§ Work to be completed
Reproduce all of the records word for word, omitting the pictures.

§ Record excerpts
+++++

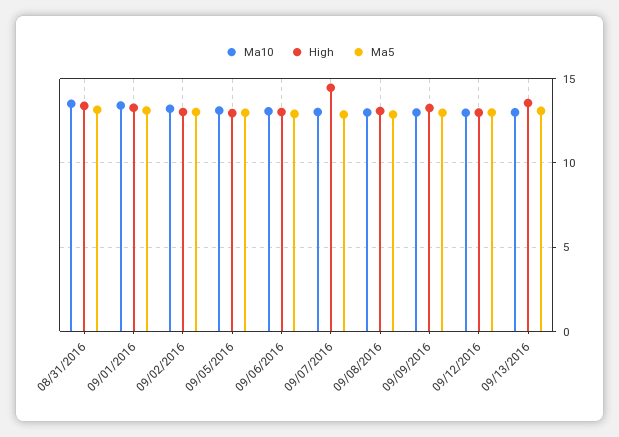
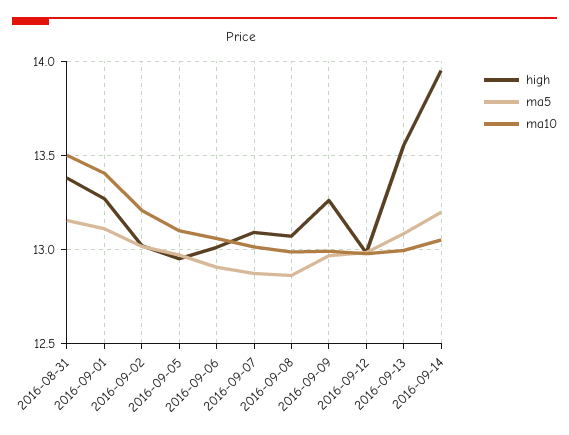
High, 09/07/2016: 14.5 -> 13.1
High, 2016-09-14: none -> 13.95
Ma5, 2016-09-14: none -> 13.2
Ma10, 2016-09-14: none -> 13.05

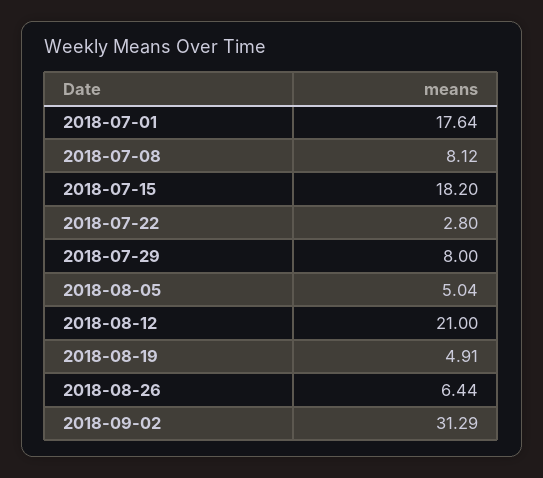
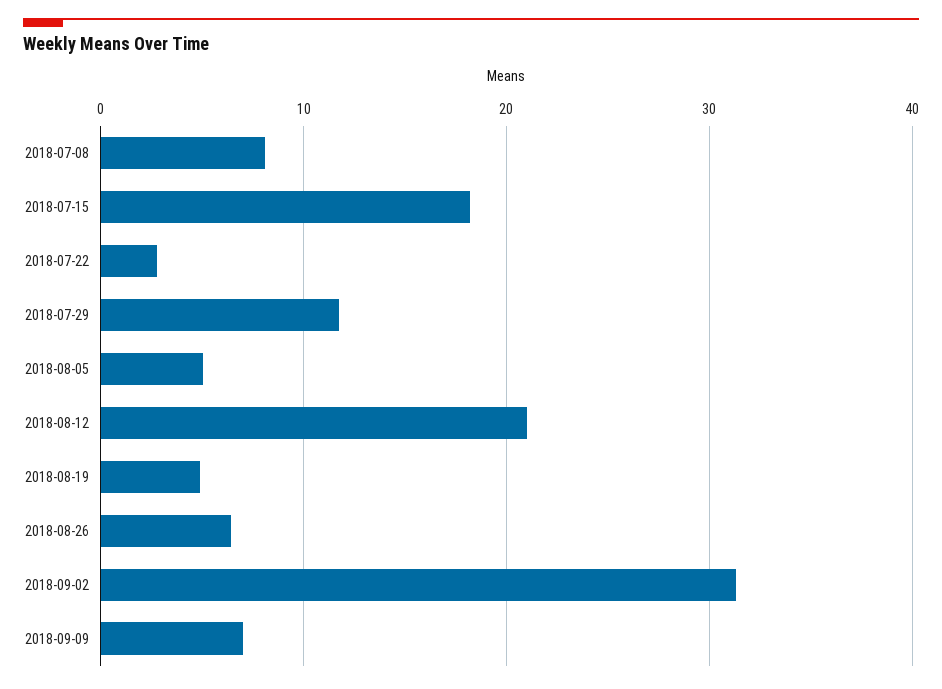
2018-07-01: 17.64 -> none
2018-07-29: 8 -> 12
2018-09-09: none -> 7

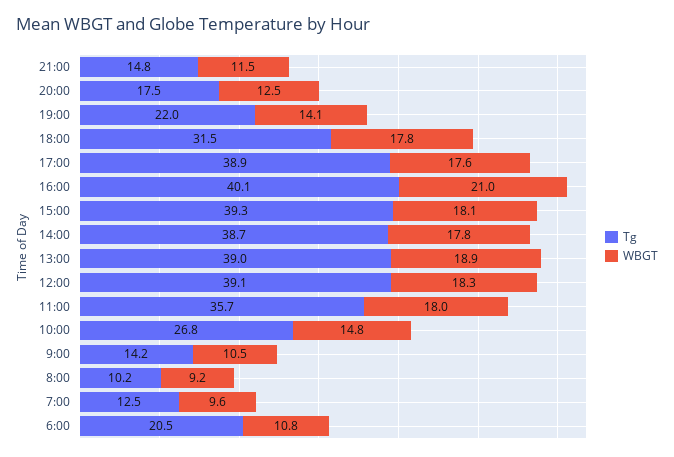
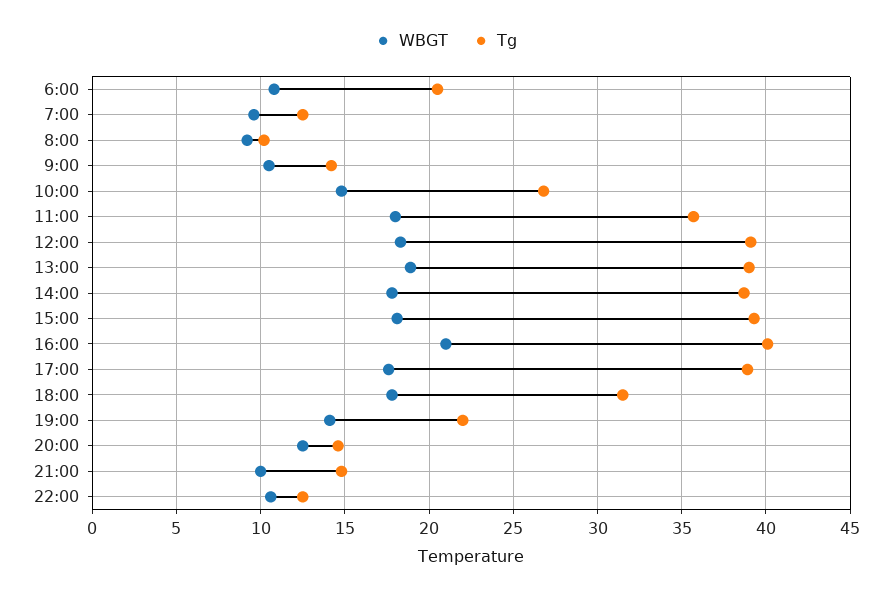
WBGT, 21:00: 11.5 -> 10
Tg, 20:00: 17.5 -> 14.5
WBGT, 22:00: none -> 10.5
Tg, 22:00: none -> 12.5

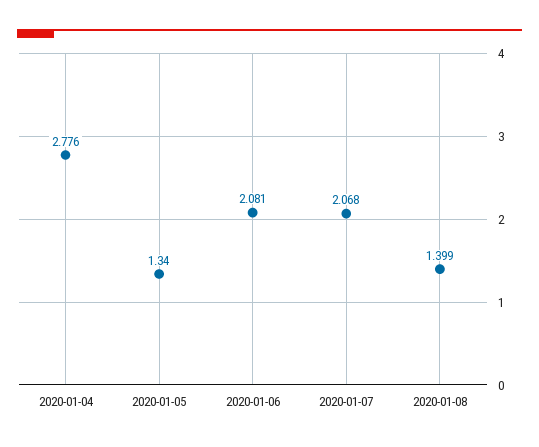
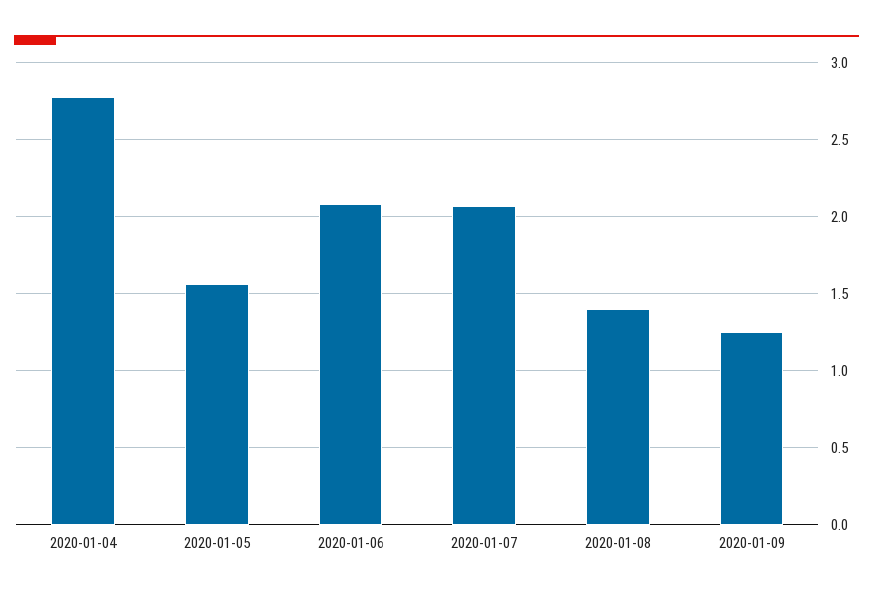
2020-01-05: 1.34 -> 1.55
2020-01-09: none -> 1.25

+++++

§ Final answer
High, 09/07/2016: 14.5 -> 13.1
High, 2016-09-14: none -> 13.95
Ma5, 2016-09-14: none -> 13.2
Ma10, 2016-09-14: none -> 13.05

2018-07-01: 17.64 -> none
2018-07-29: 8 -> 12
2018-09-09: none -> 7

WBGT, 21:00: 11.5 -> 10
Tg, 20:00: 17.5 -> 14.5
WBGT, 22:00: none -> 10.5
Tg, 22:00: none -> 12.5

2020-01-05: 1.34 -> 1.55
2020-01-09: none -> 1.25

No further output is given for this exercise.